Book Review -- Don't Waste Your Life -- John Piper


If you are much of a reader, you will discover that there are two types of authors. Those who change to write and those who write to change. Those who change to write are generally writers of fiction who keep up with the trends of what readers want and they adapt their books to fit into that genre.

Then there is that grand category of writers who write to change. Charles Dickens' novels is such a writer who writes to change. His stories do much more than just tell a story. They get into the mind of the characters and they play into the plot. The reader is much more than just a spectator of the story. He has the ability, through the story, to feel the weight of choices and the dilemmas that each character has to struggle with. To really get what I am trying to convey, one would probably find it a good exercise to read Oliver Twist and pace the path with Fagan, one of Dicken's most evil characters in all of his books. A. J. Cronin and Lloyd C. Douglas are writers from a bygone era who wrote with such precision that you could almost "feel" every twist in the story. Perhaps a modern writer to compare with the "feel" of the character would be Jeffrey Archer.

John Grisham's earlier books had the ability to make the reader really want to do something more than just yawn and say, "What a great book!" The Last Testament made me want to be a missionary. A Time To Kill made me want to look at racial issues are little more clearly. The Street Lawyer made me want to go volunteer in some soup kitchen somewhere. While I never really followed through with those ideas, at least, I became more aware of these pressing needs that Grisham's world of fiction brought me to.

This book by John Piper, Don't Waste Your Life, is a book that has just continued in the line of books that are forcing an uncomfortable stirring of my own personal nest. I think that books like this are good for our comfortable little lives because it stirs the velvet curtains of our American leisure.

I "accidentally" found John Piper's books about five years ago. The first one that I bought, purely out of curiosity, was a book called A Godward Life which was a collection of devotional thoughts. They were so stirring to me that I just continued to purchase his books along the way.

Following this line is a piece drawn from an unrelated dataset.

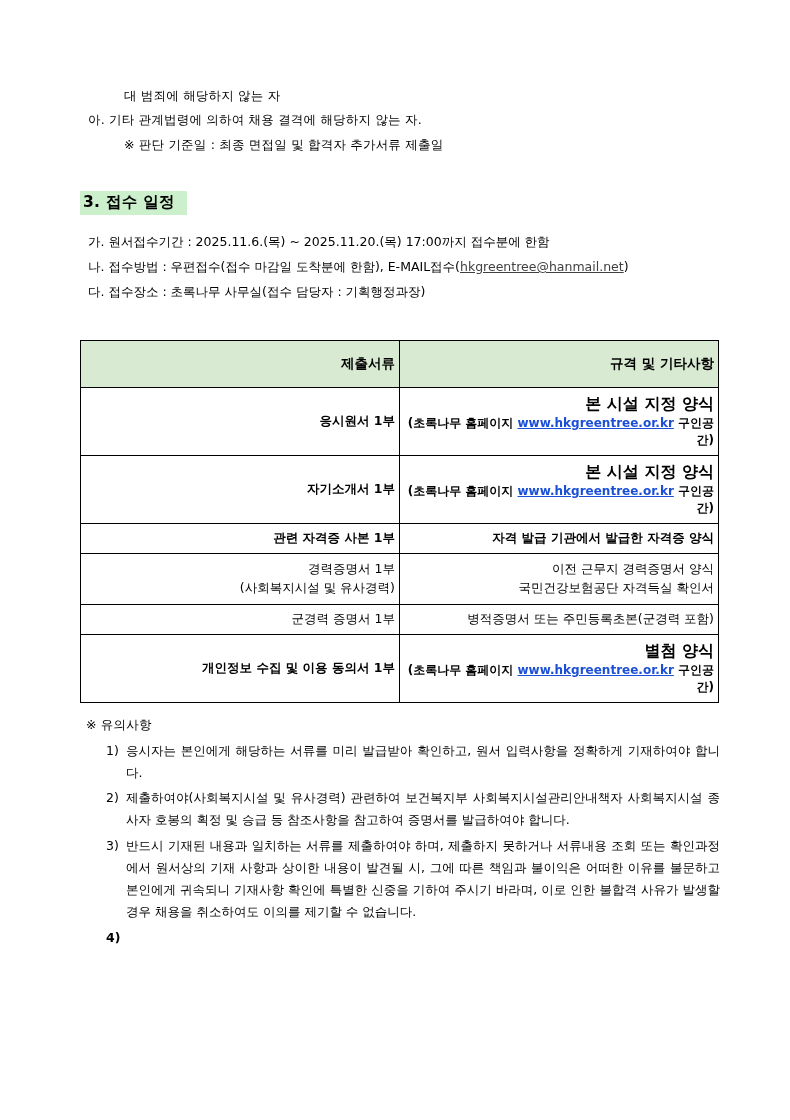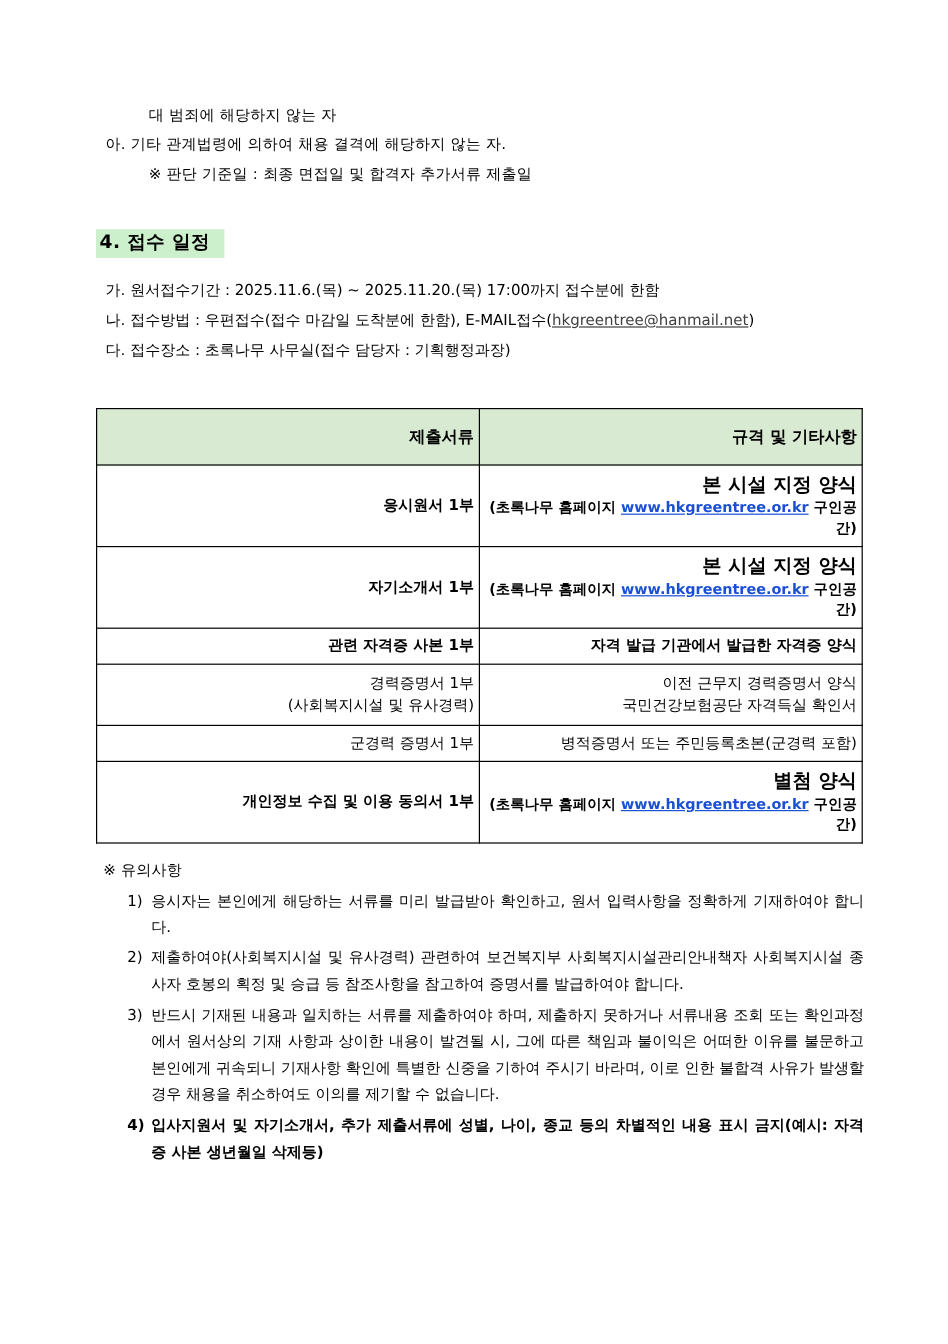"4. 접수 일정" div.section-head { text: 4 -> 3 }
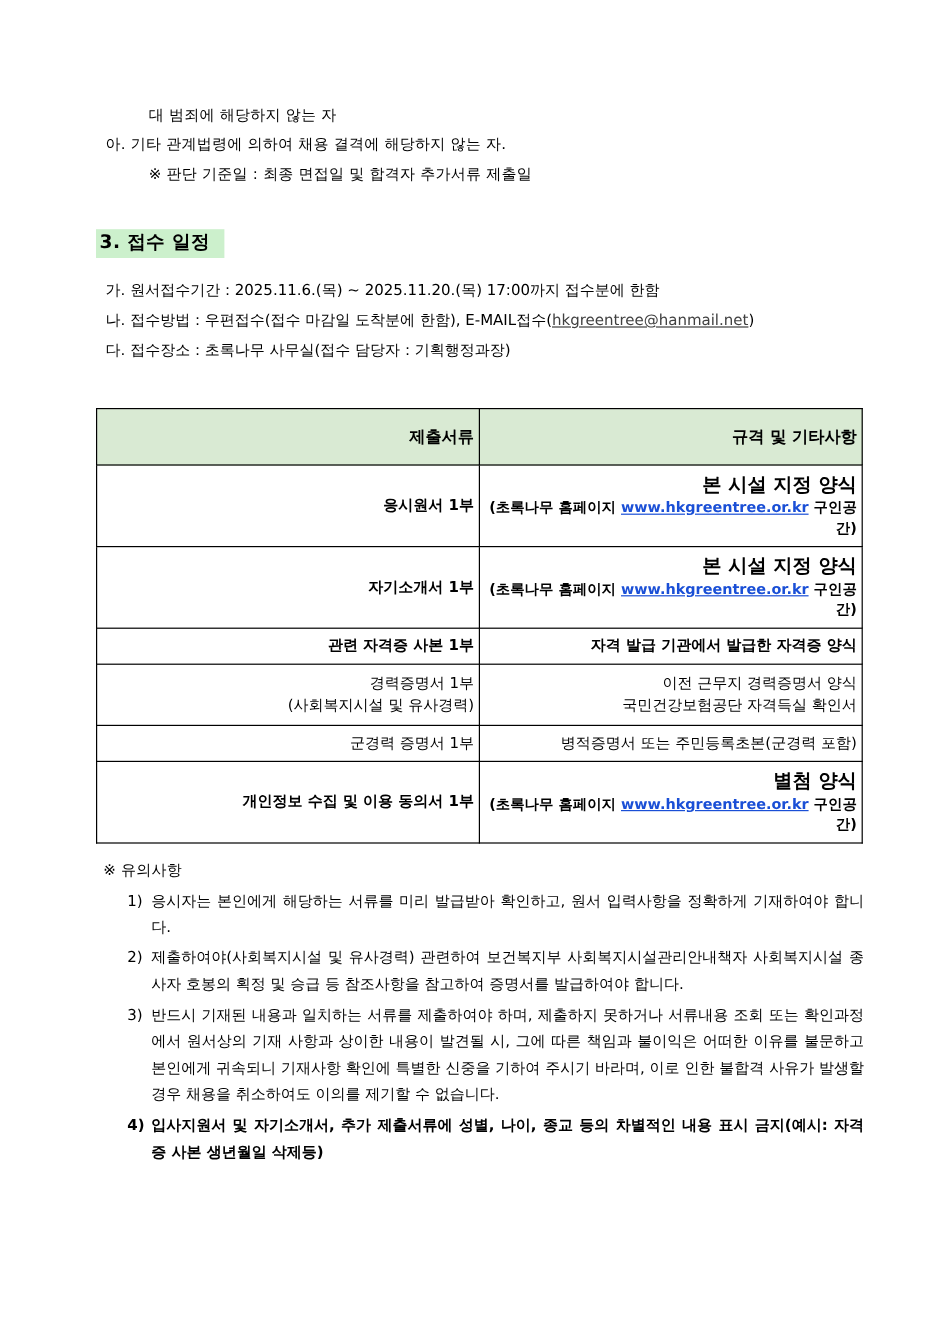"입사지원서 및 자기소개서, 추가 제출서류에" span { html: <span>입사지원서 및 자기소개서, 추가 제출서류에 성별, 나이, 종교 등의 차별적인 내용 표시 금지(예시: 자격증 사본 생년월일 삭제등)</span> -> none }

Don't Waste Your Life did not take long to get off the ground.

The following excerpt is from pp. 45-46: I will tell you what a tragedy is. I will show you how to waste your life. Consider a story from the February 1998 edition of Reader's Digest which tells about a couple who took early retirement in the Northeast five years ago when he was 59 and she was 51. Now they live in Punta Gorda, Florida, where they cruise in their 30 foot trawler, play softball and collect shells." At first, when I read it I thought it might be a joke. A spoof on the American Dream. But it wasn't. Tragically, this was the dream: Come to the end of your life--and let the last great work of your life, before you give an account to your Creator, be this: playing softball and collecting shells. Picture them before Christ at the great day of judgement: "Look Lord. See my shells." That is a tragedy. And people today are spending billions of dollars to persuade you to embrace that tragic dream. Over against that, I put my protest: Don't buy it. Don't waste your life.

He explores our responsibilities to the local church in such a way that flatly and soundly opposes the market driven concept of the current "me-Chruchianity". Our responsibility to the local church, which Piper states is the most important institution of modern society, has eternal ramifications. He reaches deep into our responsibility toward foreign missions. He does this with the idea of giving and then by going.

He also greatly challenges what we are doing with our minds. He demonstrates very, very well that the average modern American mind has lost it's ability to reason, to meditate, and to really give a logical thought process to the Word of God. The American mind is becoming a desolate wilderness because supposed "success" remedies are cause a great shortcut of the process that it takes to mentally grow. The American mind has become a spectator that is being daily rendered numb by the effect of what we are watching!

Some books taper off as they go along (as with a lot of modern Christian books) but Piper gets stronger as he writes. He closes the book down with a very practical and probing survey of where and what we are spending our lives on. He uses some excellent illustrations from World War ll by making comparisons of the way that the young generation of that time versus the thinking of this current generation.

This book is worth the time and energy you will be required to spend with it.